(The records)

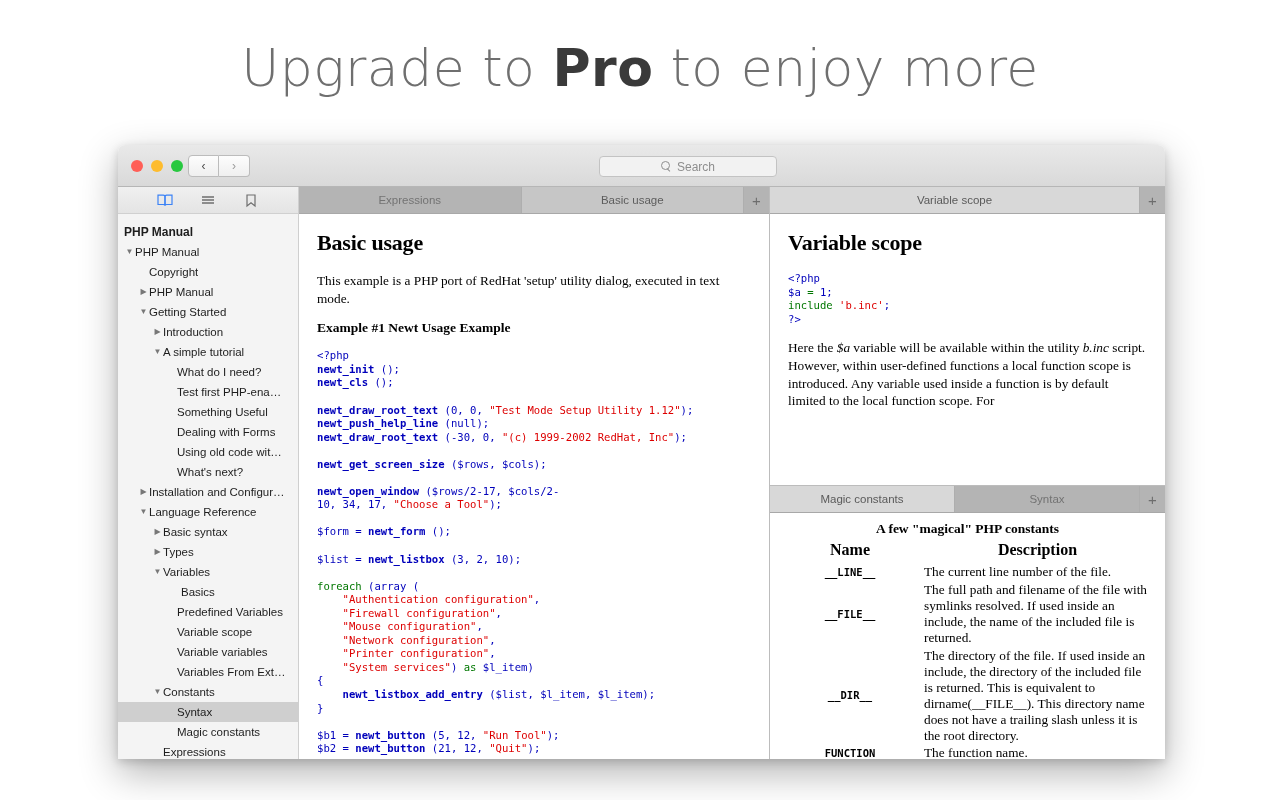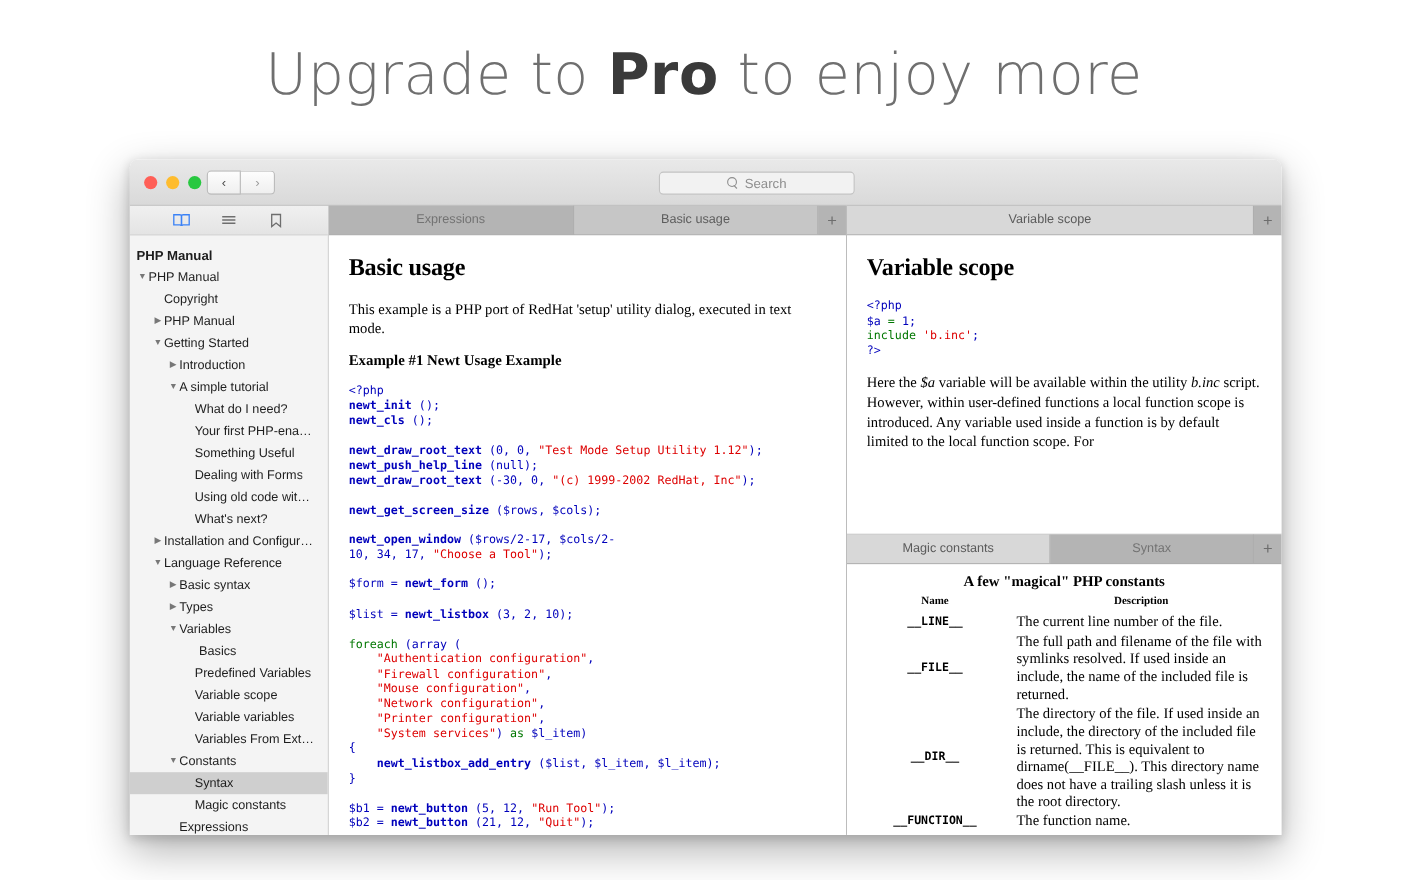--- a/index.html
+++ b/index.html
@@ -153,21 +153,21 @@
     margin-bottom: 13px;
   }
   .kw  { color: #0000bb; }
   .fn  { color: #0000bb; font-weight: bold; }
   .str { color: #dd0000; }
   .op  { color: #007700; }
 
   
   .ctable { font-family: "Liberation Serif", serif; width: 100%; border-collapse: collapse; }
   .ctable caption { font-size: 13.5px; font-weight: bold; padding: 8px 0 3px 0; }
-  .ctable th { font-size: 10px; font-weight: bold; padding: 1px 4px 4px 4px; }
+  .ctable th { font-size: 16px; font-weight: bold; padding: 1px 4px 4px 4px; }
   .ctable td { font-size: 13.3px; vertical-align: middle; padding: 1px 4px; line-height: 1.2; }
   .ctable td.name {
     font-family: "DejaVu Sans Mono", monospace;
     font-size: 10.5px; font-weight: bold;
     text-align: center; white-space: nowrap; width: 140px;
   }
   .ctable th.name-h { width: 140px; }
 
   .pane-inner { position: absolute; inset: 0; overflow: hidden; }
 </style>
@@ -246,21 +246,21 @@
             <div class="node" style="padding-left: 34px;">
               <span class="tw">▼</span>
               <span class="txt">A simple tutorial</span>
             </div>
             <div class="node" style="padding-left: 48px;">
               <span class="tw none">▶</span>
               <span class="txt">What do I need?</span>
             </div>
             <div class="node" style="padding-left: 48px;">
               <span class="tw none">▶</span>
-              <span class="txt">Your first PHP-ena…</span>
+              <span class="txt">Test first PHP-ena…</span>
             </div>
             <div class="node" style="padding-left: 48px;">
               <span class="tw none">▶</span>
               <span class="txt">Something Useful</span>
             </div>
             <div class="node" style="padding-left: 48px;">
               <span class="tw none">▶</span>
               <span class="txt">Dealing with Forms</span>
             </div>
             <div class="node" style="padding-left: 48px;">

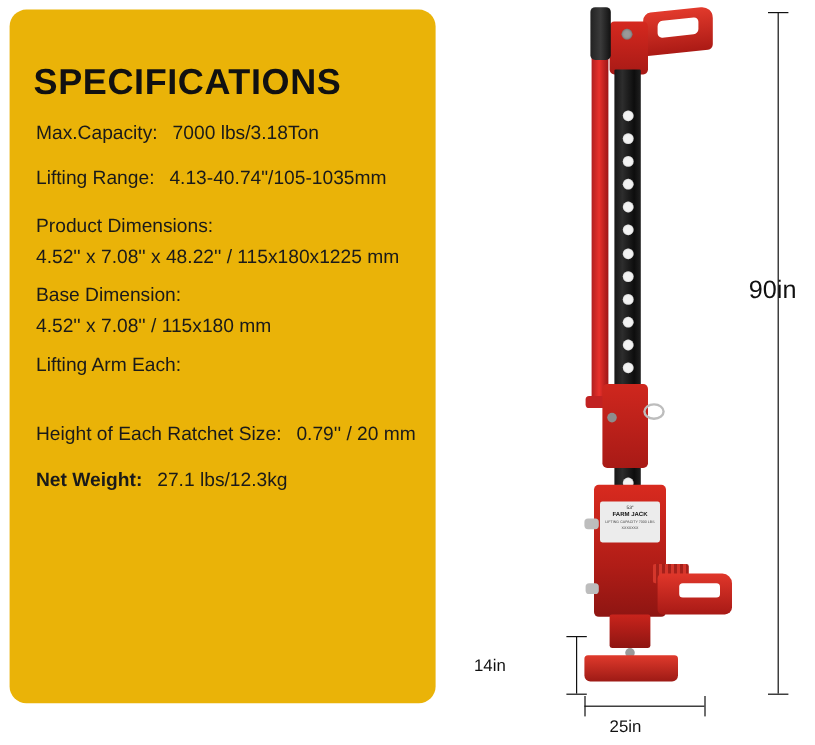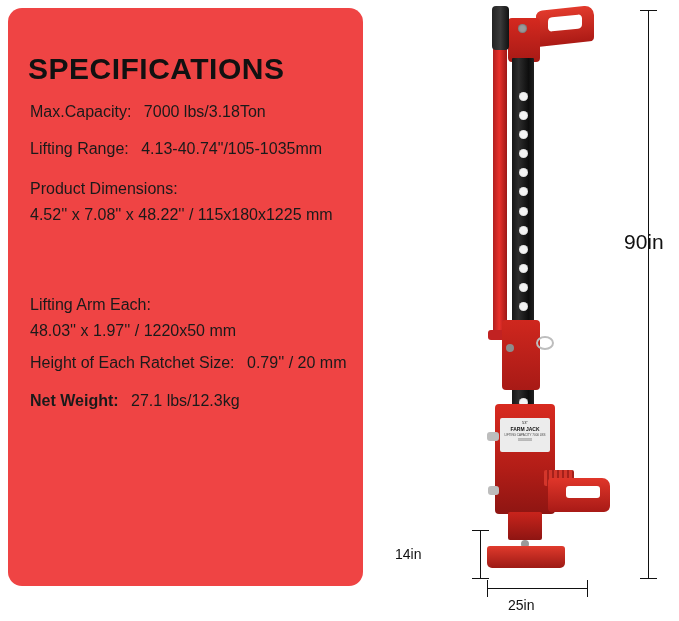--- a/index.html
+++ b/index.html
@@ -13,21 +13,21 @@
     overflow: hidden;
   }
 
   
   #spec-card {
     position: absolute;
     left: 8px;
     top: 8px;
     width: 355px;
     height: 578px;
-    background: #ef4444;
+    background: #eab308;
     border-radius: 14px;
   }
   #spec-title {
     position: absolute;
     left: 20px;
     top: 44px;
     font-size: 30px;
     font-weight: bold;
     letter-spacing: 0.5px;
     color: #111111;
@@ -329,24 +329,27 @@
       <span class="lbl">Lifting Range:</span>
       <span class="val">4.13-40.74"/105-1035mm</span>
     </div>
   </div>
 
   <div class="spec-block" style="top:171px;">
     <div class="spec-line">Product Dimensions:</div>
     <div class="spec-line" style="margin-top:6px;">4.52'' x 7.08'' x 48.22'' / 115x180x1225 mm</div>
   </div>
 
+  <div class="spec-block" style="top:229px;">
+    <div class="spec-line">Base Dimension:</div>
+    <div class="spec-line" style="margin-top:6px;">4.52'' x 7.08'' / 115x180 mm</div>
+  </div>
 
   <div class="spec-block" style="top:287px;">
     <div class="spec-line">Lifting Arm Each:</div>
-    <div class="spec-line" style="margin-top:6px;">48.03'' x 1.97'' / 1220x50 mm</div>
   </div>
 
   <div class="spec-block" style="top:345px;">
     <div class="spec-line">
       <span class="lbl">Height of Each Ratchet Size:</span>
       <span class="val">0.79'' / 20 mm</span>
     </div>
   </div>
 
   <div class="spec-block" style="top:383px;">

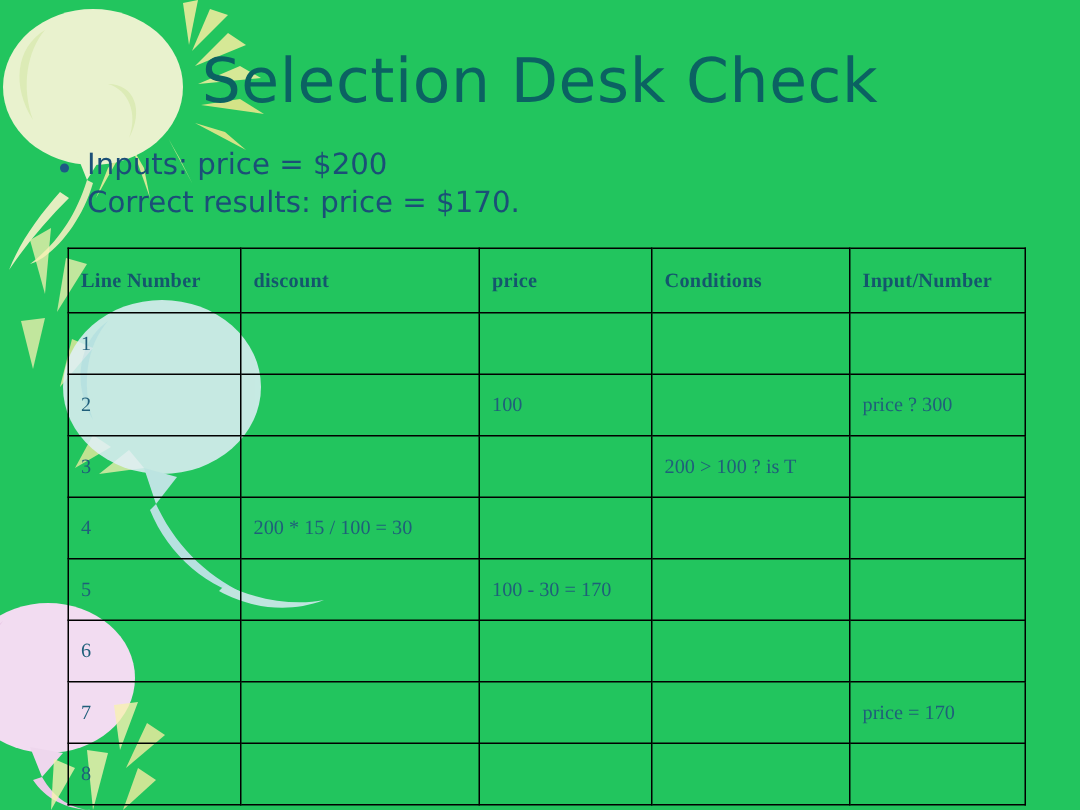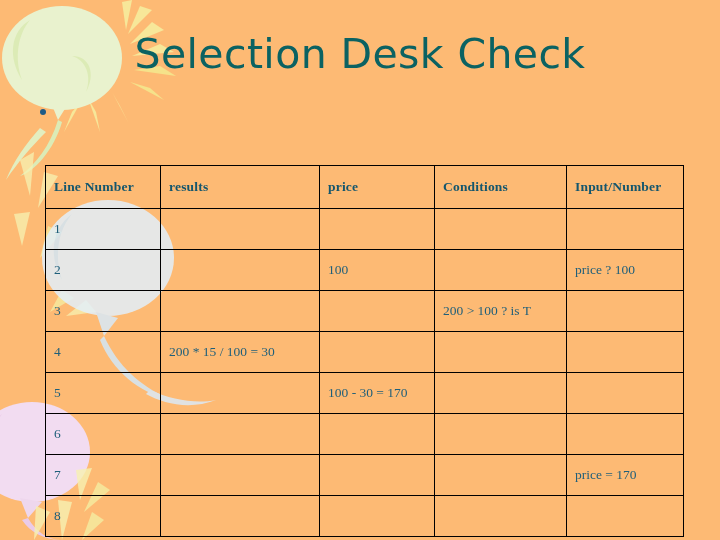--- a/index.html
+++ b/index.html
@@ -13,21 +13,21 @@
     font-family: "Liberation Sans", sans-serif;
     overflow: hidden;
     position: relative;
   }
 
   #slide {
     position: absolute;
     left: 0; top: 0;
     width: 720px;
     height: 540px;
-    background: #fdba74;
+    background: #22c55e;
     overflow: hidden;
   }
 
   
   #decor {
     position: absolute;
     left: 0; top: 0;
     width: 720px;
     height: 540px;
     pointer-events: none;
@@ -177,53 +177,57 @@
       <polygon points="92,512 104,520 82,540" fill="#f5eea2"></polygon>
       <polygon points="36,506 50,512 34,540" fill="#f7f2b2"></polygon>
     </g>
 
   </svg>
 
   <div id="title">Selection Desk Check</div>
 
   <div id="bullet-block">
     <div id="bullet-dot"></div>
+    <div id="bullet-lines">
+      <div>Inputs: price = $200</div>
+      <div>Correct results: price = $170.</div>
+    </div>
   </div>
 
   <table id="desk-check-table">
     <colgroup>
       <col class="col-line">
       <col class="col-disc">
       <col class="col-price">
       <col class="col-cond">
       <col class="col-io">
     </colgroup>
     <thead>
       <tr>
         <th>Line Number</th>
-        <th>results</th>
+        <th>discount</th>
         <th>price</th>
         <th>Conditions</th>
         <th>Input/Number</th>
       </tr>
     </thead>
     <tbody id="table-body">
       <tr>
         <td>1</td>
         <td></td>
         <td></td>
         <td></td>
         <td></td>
       </tr>
       <tr>
         <td>2</td>
         <td></td>
         <td>100</td>
         <td></td>
-        <td>price ? 100</td>
+        <td>price ? 300</td>
       </tr>
       <tr>
         <td>3</td>
         <td></td>
         <td></td>
         <td>200 &gt; 100 ? is T</td>
         <td></td>
       </tr>
       <tr>
         <td>4</td>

(End The records)

All entries above are to be reproduced exactly, with no pictures.

Written answer |
--- a/index.html
+++ b/index.html
@@ -153,21 +153,21 @@
     margin-bottom: 13px;
   }
   .kw  { color: #0000bb; }
   .fn  { color: #0000bb; font-weight: bold; }
   .str { color: #dd0000; }
   .op  { color: #007700; }
 
   
   .ctable { font-family: "Liberation Serif", serif; width: 100%; border-collapse: collapse; }
   .ctable caption { font-size: 13.5px; font-weight: bold; padding: 8px 0 3px 0; }
-  .ctable th { font-size: 10px; font-weight: bold; padding: 1px 4px 4px 4px; }
+  .ctable th { font-size: 16px; font-weight: bold; padding: 1px 4px 4px 4px; }
   .ctable td { font-size: 13.3px; vertical-align: middle; padding: 1px 4px; line-height: 1.2; }
   .ctable td.name {
     font-family: "DejaVu Sans Mono", monospace;
     font-size: 10.5px; font-weight: bold;
     text-align: center; white-space: nowrap; width: 140px;
   }
   .ctable th.name-h { width: 140px; }
 
   .pane-inner { position: absolute; inset: 0; overflow: hidden; }
 </style>
@@ -246,21 +246,21 @@
             <div class="node" style="padding-left: 34px;">
               <span class="tw">▼</span>
               <span class="txt">A simple tutorial</span>
             </div>
             <div class="node" style="padding-left: 48px;">
               <span class="tw none">▶</span>
               <span class="txt">What do I need?</span>
             </div>
             <div class="node" style="padding-left: 48px;">
               <span class="tw none">▶</span>
-              <span class="txt">Your first PHP-ena…</span>
+              <span class="txt">Test first PHP-ena…</span>
             </div>
             <div class="node" style="padding-left: 48px;">
               <span class="tw none">▶</span>
               <span class="txt">Something Useful</span>
             </div>
             <div class="node" style="padding-left: 48px;">
               <span class="tw none">▶</span>
               <span class="txt">Dealing with Forms</span>
             </div>
             <div class="node" style="padding-left: 48px;">

--- a/index.html
+++ b/index.html
@@ -13,21 +13,21 @@
     overflow: hidden;
   }
 
   
   #spec-card {
     position: absolute;
     left: 8px;
     top: 8px;
     width: 355px;
     height: 578px;
-    background: #ef4444;
+    background: #eab308;
     border-radius: 14px;
   }
   #spec-title {
     position: absolute;
     left: 20px;
     top: 44px;
     font-size: 30px;
     font-weight: bold;
     letter-spacing: 0.5px;
     color: #111111;
@@ -329,24 +329,27 @@
       <span class="lbl">Lifting Range:</span>
       <span class="val">4.13-40.74"/105-1035mm</span>
     </div>
   </div>
 
   <div class="spec-block" style="top:171px;">
     <div class="spec-line">Product Dimensions:</div>
     <div class="spec-line" style="margin-top:6px;">4.52'' x 7.08'' x 48.22'' / 115x180x1225 mm</div>
   </div>
 
+  <div class="spec-block" style="top:229px;">
+    <div class="spec-line">Base Dimension:</div>
+    <div class="spec-line" style="margin-top:6px;">4.52'' x 7.08'' / 115x180 mm</div>
+  </div>
 
   <div class="spec-block" style="top:287px;">
     <div class="spec-line">Lifting Arm Each:</div>
-    <div class="spec-line" style="margin-top:6px;">48.03'' x 1.97'' / 1220x50 mm</div>
   </div>
 
   <div class="spec-block" style="top:345px;">
     <div class="spec-line">
       <span class="lbl">Height of Each Ratchet Size:</span>
       <span class="val">0.79'' / 20 mm</span>
     </div>
   </div>
 
   <div class="spec-block" style="top:383px;">

--- a/index.html
+++ b/index.html
@@ -13,21 +13,21 @@
     font-family: "Liberation Sans", sans-serif;
     overflow: hidden;
     position: relative;
   }
 
   #slide {
     position: absolute;
     left: 0; top: 0;
     width: 720px;
     height: 540px;
-    background: #fdba74;
+    background: #22c55e;
     overflow: hidden;
   }
 
   
   #decor {
     position: absolute;
     left: 0; top: 0;
     width: 720px;
     height: 540px;
     pointer-events: none;
@@ -177,53 +177,57 @@
       <polygon points="92,512 104,520 82,540" fill="#f5eea2"></polygon>
       <polygon points="36,506 50,512 34,540" fill="#f7f2b2"></polygon>
     </g>
 
   </svg>
 
   <div id="title">Selection Desk Check</div>
 
   <div id="bullet-block">
     <div id="bullet-dot"></div>
+    <div id="bullet-lines">
+      <div>Inputs: price = $200</div>
+      <div>Correct results: price = $170.</div>
+    </div>
   </div>
 
   <table id="desk-check-table">
     <colgroup>
       <col class="col-line">
       <col class="col-disc">
       <col class="col-price">
       <col class="col-cond">
       <col class="col-io">
     </colgroup>
     <thead>
       <tr>
         <th>Line Number</th>
-        <th>results</th>
+        <th>discount</th>
         <th>price</th>
         <th>Conditions</th>
         <th>Input/Number</th>
       </tr>
     </thead>
     <tbody id="table-body">
       <tr>
         <td>1</td>
         <td></td>
         <td></td>
         <td></td>
         <td></td>
       </tr>
       <tr>
         <td>2</td>
         <td></td>
         <td>100</td>
         <td></td>
-        <td>price ? 100</td>
+        <td>price ? 300</td>
       </tr>
       <tr>
         <td>3</td>
         <td></td>
         <td></td>
         <td>200 &gt; 100 ? is T</td>
         <td></td>
       </tr>
       <tr>
         <td>4</td>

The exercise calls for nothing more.